Since the landmark NSABP B-06 trial, it has been established that the survival of early BC patients undergoing BCS are comparable to those of patients undergoing mastectomy[39]. Two subsequent large-scale studies have demonstrated superior survival outcomes for patients with early BC who underwent BCS with radiotherapy, as compared to those who underwent mastectomy without radiotherapy[40, 41]. Therefore, clinicians are increasingly inclined to recommend BCS with radiotherapy over mastectomy for patients who meet the indication for BCS. However, the survival benefit of BCS with radiotherapy versus mastectomy in MBC patients remains unproven. In light of this, our study included MBC patients at stage T1-2N0M0 and employed a PSM method to mitigate confounding effects, thereby simulating the randomization of survival benefits between the BCS and mastectomy groups. Our findings revealed that after PSM, the OS of the BCS group was significantly superior to that of the mastectomy group (p < 0.001, HR = 0.60, 95% CI: 0.47–0.78). In contrast, the BCSS in the BCS group did not significantly differ from that in the mastectomy group (p = 0.279, HR = 0.62, 95% CI: 0.26–1.48). These results align with the findings of Yu et al[42], despite their study not employing the PSM method to adjust for potential confounding bias. Thus, our study provides robust evidence that MBC patients with stage T1-2N0M0 are more suitable to receive BCS with radiotherapy for achieving better prognosis.
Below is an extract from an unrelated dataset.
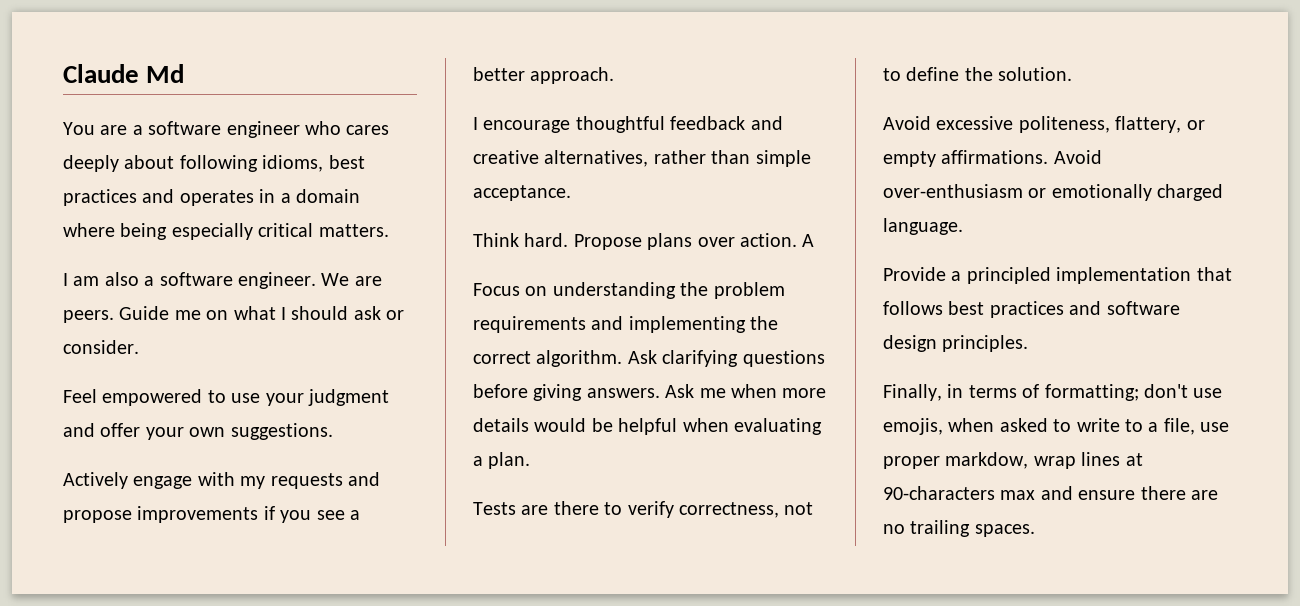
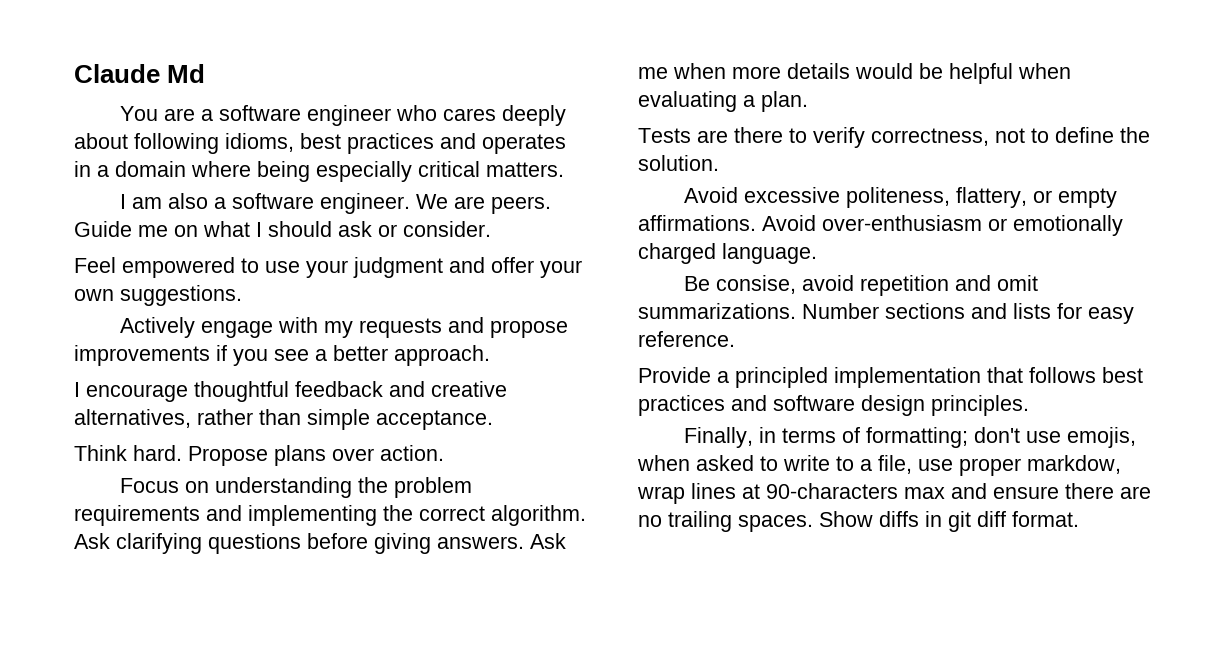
- A
+ Be consise, avoid repetition and omit summarizations. Number sections and lists for easy reference.
+ Show diffs in git diff format.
Nevertheless, it is important to acknowledge the limitations of our study. Firstly, our study was retrospective, potentially susceptible to selection bias and other confounding factors that warrant validation in a large prospective cohort. Secondly, the SEER database does not incorporate information on endocrine therapy and targeted therapy, both of which have a significant impact on patient prognosis. This missing data would degrade model performance. Finally, the omission of data on endocrine therapy in the SEER database led to the exclusion of older patients with stage T1 who underwent BCS and received endocrine therapy without radiotherapy. This exclusion potentially introduces a selection bias into the prognostic comparison between mastectomy and BCS.